Ich würde aber Simon als Hauptfigur bezeichnen. Seine Nähe zur Gegenwart ist so unverstellt, ohne trendgängige Vorstellungen, ohne Faszination durch Aktualitäten, dass auch Erinnerungen ihren selbstverständlichen Platz finden. Wenn er durch den Albulatunnel fährt, erinnert er sich an die Posthalterin im kleinen Dorf, an die Beerdigung ihres Gatten, an die Krankheit, die ihn in seiner Alpenklause überfiel und bei der Aurora, seine Gattin, vom Tal aus umsichtig für ihn gesorgt hatte. Das weitaus umfangreichste Kapitel ist für die Erinnerung an die Grossmutter des Vaters ausgespart, der Hebamme. Sie hat vor mehr als hundert Jahren bei Tages- und Nachtmärschen durchs Ried und durch Schilfwiesen Kinder, die von jungen Gastarbeiterinnen in Torfhütten heimlich geboren wurden, bei Wind und Wetter vor dem Untergang bewahrt und zu ihrer Tochter gebracht. Niemand wollte diese Kleinen, aber die Hebamme fand im Hause ihres Schwiegersohnes und ihrer Tochter immer ein Plätzchen für sie. Das Hebammen-Kapitel erscheint wie ein Fremdkörper. Aber es ist Simons Erinnerung eingeschrieben, weil diese alte Frau das Selbstverständliche tat, obgleich es ungewöhnlich, in den Augen der Leute vielleicht sogar fragwürdig erscheint. Denn so kommen dem Leser auch Simon und Linda vor, der alte Botaniker und Maler und die Ärztin, die sich am wohlsten zu fühlen scheinen, wenn sie über Alpen und Geröllhalden wandern und schauen können wie der schwebende Vogel. Aurora ist Simons Gattin, und dieses Paar, wir erinnern uns, ist in Boeschs Trilogie («Der Sog», «Der Bann», «Der Kreis») lange getrennt, deshalb nämlich, weil die als selbstverständlich empfundenen Lebensentschlüsse die Liebenden räumlich für lange Zeit trennen. Das neue Buch ist wie ein Nachtrag oder Nachhall jener Arbeit.

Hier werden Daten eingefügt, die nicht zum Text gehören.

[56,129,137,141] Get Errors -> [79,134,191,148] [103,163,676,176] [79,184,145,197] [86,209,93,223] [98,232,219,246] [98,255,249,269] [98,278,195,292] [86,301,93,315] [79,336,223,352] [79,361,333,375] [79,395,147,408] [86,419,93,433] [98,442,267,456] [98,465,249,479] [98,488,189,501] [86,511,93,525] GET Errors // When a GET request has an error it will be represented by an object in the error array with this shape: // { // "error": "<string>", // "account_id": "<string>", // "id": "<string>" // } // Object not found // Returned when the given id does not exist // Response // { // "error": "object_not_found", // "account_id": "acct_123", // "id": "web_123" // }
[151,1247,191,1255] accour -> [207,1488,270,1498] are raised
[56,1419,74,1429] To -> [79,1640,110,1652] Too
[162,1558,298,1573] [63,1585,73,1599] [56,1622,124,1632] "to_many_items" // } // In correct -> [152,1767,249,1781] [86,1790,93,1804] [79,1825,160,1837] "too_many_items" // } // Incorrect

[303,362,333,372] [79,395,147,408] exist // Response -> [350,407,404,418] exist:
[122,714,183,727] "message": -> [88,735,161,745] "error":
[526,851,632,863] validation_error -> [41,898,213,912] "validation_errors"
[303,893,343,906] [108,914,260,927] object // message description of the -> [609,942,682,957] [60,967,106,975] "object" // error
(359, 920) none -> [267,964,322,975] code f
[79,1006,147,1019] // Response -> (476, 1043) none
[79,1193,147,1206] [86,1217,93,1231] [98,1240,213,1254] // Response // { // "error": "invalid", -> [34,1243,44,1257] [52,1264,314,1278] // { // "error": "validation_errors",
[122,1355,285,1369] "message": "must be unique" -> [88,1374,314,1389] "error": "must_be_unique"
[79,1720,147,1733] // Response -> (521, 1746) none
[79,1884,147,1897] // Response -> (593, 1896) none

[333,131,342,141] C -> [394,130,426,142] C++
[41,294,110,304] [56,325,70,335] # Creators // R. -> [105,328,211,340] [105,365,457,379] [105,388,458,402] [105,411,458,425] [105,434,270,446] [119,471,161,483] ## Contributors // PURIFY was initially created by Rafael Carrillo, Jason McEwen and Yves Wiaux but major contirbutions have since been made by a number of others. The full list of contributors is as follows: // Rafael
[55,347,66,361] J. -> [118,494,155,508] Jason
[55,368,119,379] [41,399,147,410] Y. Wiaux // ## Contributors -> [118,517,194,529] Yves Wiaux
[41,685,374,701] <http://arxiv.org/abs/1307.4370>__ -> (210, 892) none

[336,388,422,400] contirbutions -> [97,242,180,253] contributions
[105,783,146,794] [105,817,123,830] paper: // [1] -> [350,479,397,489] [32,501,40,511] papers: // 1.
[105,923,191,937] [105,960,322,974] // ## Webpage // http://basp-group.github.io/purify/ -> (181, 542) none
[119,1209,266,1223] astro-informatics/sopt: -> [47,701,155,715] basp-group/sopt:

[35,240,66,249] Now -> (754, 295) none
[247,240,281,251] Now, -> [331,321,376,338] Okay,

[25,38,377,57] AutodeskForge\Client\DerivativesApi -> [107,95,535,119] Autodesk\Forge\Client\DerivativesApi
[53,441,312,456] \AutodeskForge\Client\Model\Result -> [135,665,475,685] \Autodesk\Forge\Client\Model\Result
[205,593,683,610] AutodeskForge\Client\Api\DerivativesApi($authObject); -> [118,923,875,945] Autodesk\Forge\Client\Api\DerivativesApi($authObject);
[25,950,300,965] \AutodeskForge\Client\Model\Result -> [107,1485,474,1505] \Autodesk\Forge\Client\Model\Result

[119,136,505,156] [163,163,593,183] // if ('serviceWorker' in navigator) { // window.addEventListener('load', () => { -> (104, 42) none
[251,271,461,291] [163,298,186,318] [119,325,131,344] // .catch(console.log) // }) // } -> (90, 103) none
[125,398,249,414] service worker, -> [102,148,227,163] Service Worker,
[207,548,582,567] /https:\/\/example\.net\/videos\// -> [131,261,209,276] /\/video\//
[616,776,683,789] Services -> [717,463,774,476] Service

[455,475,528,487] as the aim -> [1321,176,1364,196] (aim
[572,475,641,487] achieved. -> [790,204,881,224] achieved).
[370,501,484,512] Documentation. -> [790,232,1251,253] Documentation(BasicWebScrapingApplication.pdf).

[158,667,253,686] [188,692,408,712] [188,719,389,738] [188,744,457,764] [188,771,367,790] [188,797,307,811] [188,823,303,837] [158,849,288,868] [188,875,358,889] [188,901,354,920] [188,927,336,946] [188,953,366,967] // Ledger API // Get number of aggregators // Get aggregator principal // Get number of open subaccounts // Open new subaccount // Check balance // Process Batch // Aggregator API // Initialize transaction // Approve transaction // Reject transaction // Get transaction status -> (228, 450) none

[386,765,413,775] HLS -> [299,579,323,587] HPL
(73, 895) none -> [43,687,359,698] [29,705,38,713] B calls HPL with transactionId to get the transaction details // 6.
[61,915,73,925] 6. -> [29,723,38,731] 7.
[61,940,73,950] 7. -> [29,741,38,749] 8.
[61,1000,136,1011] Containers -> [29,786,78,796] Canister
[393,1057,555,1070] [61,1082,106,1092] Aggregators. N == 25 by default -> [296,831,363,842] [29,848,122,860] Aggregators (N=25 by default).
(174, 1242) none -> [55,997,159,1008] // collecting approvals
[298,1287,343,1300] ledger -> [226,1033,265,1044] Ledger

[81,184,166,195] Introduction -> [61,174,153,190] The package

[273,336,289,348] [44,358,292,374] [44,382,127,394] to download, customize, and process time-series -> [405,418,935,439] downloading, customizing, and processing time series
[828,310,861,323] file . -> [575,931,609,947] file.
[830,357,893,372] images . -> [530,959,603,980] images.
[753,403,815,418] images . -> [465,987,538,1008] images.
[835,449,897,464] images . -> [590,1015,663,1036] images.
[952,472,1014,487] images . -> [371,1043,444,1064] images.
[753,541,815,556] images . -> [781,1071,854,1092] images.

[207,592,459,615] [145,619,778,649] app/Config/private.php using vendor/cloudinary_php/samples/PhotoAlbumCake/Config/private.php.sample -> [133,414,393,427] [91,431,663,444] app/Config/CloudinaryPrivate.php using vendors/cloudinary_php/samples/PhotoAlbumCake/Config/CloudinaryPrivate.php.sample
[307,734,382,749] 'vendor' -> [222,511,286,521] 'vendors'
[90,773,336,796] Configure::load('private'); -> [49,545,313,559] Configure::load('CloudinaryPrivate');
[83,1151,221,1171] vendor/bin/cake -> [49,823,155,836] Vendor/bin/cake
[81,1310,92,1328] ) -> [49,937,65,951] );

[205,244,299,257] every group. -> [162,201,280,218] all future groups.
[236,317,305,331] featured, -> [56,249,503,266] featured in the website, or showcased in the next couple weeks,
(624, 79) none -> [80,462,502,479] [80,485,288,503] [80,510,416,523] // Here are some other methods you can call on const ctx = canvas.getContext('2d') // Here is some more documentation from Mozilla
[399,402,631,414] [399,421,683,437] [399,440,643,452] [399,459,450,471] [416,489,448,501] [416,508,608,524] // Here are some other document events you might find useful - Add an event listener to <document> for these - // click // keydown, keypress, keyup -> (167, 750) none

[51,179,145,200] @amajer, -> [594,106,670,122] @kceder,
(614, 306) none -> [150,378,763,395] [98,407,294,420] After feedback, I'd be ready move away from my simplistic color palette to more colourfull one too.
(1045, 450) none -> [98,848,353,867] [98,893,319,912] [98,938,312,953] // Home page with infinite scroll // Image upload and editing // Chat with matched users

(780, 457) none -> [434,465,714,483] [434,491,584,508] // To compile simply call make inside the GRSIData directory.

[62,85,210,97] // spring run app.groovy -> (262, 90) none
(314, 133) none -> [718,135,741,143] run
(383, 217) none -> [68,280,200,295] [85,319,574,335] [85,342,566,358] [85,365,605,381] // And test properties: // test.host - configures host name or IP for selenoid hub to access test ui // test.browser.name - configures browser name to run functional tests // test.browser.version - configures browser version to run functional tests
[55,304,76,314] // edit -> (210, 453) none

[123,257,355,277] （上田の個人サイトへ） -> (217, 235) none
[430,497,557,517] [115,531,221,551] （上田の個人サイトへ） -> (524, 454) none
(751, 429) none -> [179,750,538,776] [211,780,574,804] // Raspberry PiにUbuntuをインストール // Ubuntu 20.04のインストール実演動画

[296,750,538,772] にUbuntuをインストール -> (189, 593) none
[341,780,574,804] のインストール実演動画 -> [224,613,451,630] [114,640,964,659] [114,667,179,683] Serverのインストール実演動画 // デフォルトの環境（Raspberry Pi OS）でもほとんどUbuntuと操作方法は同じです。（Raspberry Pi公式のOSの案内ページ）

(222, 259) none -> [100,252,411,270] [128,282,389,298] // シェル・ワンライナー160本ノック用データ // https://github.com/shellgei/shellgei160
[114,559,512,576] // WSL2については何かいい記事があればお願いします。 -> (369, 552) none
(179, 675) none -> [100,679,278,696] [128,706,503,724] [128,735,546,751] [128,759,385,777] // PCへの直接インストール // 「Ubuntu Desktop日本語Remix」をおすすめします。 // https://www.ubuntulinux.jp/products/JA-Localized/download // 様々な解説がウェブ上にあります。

Hans Boesch sagt in einem Brief, er habe nach der Trilogie ein unheimliches Bedürfnis gespürt, so lapidar wie nur möglich zu sein, er habe «das Dekorieren der Welt für Seh-Faule» satt gehabt und als Reaktion ein unheimliches Bedürfnis, alles und möglichst noch mehr in einen Satz zu packen. Daraus ist dieses kleine Buch entstanden, eine Hymne auf die Bergwelt mehr als ein Roman, ein Versuch, mit Sprache wiederzugeben, was Augen und Herzen in einer Umgebung bewundern, die grösser und mächtiger ist als wir Menschen. Die Geschichte hat einen einfachen Schluss. Peider, der Freund Lindas, der als Koch dem Ruf eines Nobelhotels nach Amerika nicht widerstehen konnte, wohin ihm Linda aber nicht folgen wollte, kehrt unverhofft zurück, weil ihm das Hotel «zuviel nobel und zuwenig Hotel» war. Und sie, die ihm erst jetzt sagt, sie erwarte ein Kind, habe es ihm aber nicht eröffnen wollen, weil sie ihn mit nichts unter Druck setzen wollte, treffen sich unerwartet im Garten bei Aurora. Wenn Simon nach Hause kommt, ist das Paar schon gegangen.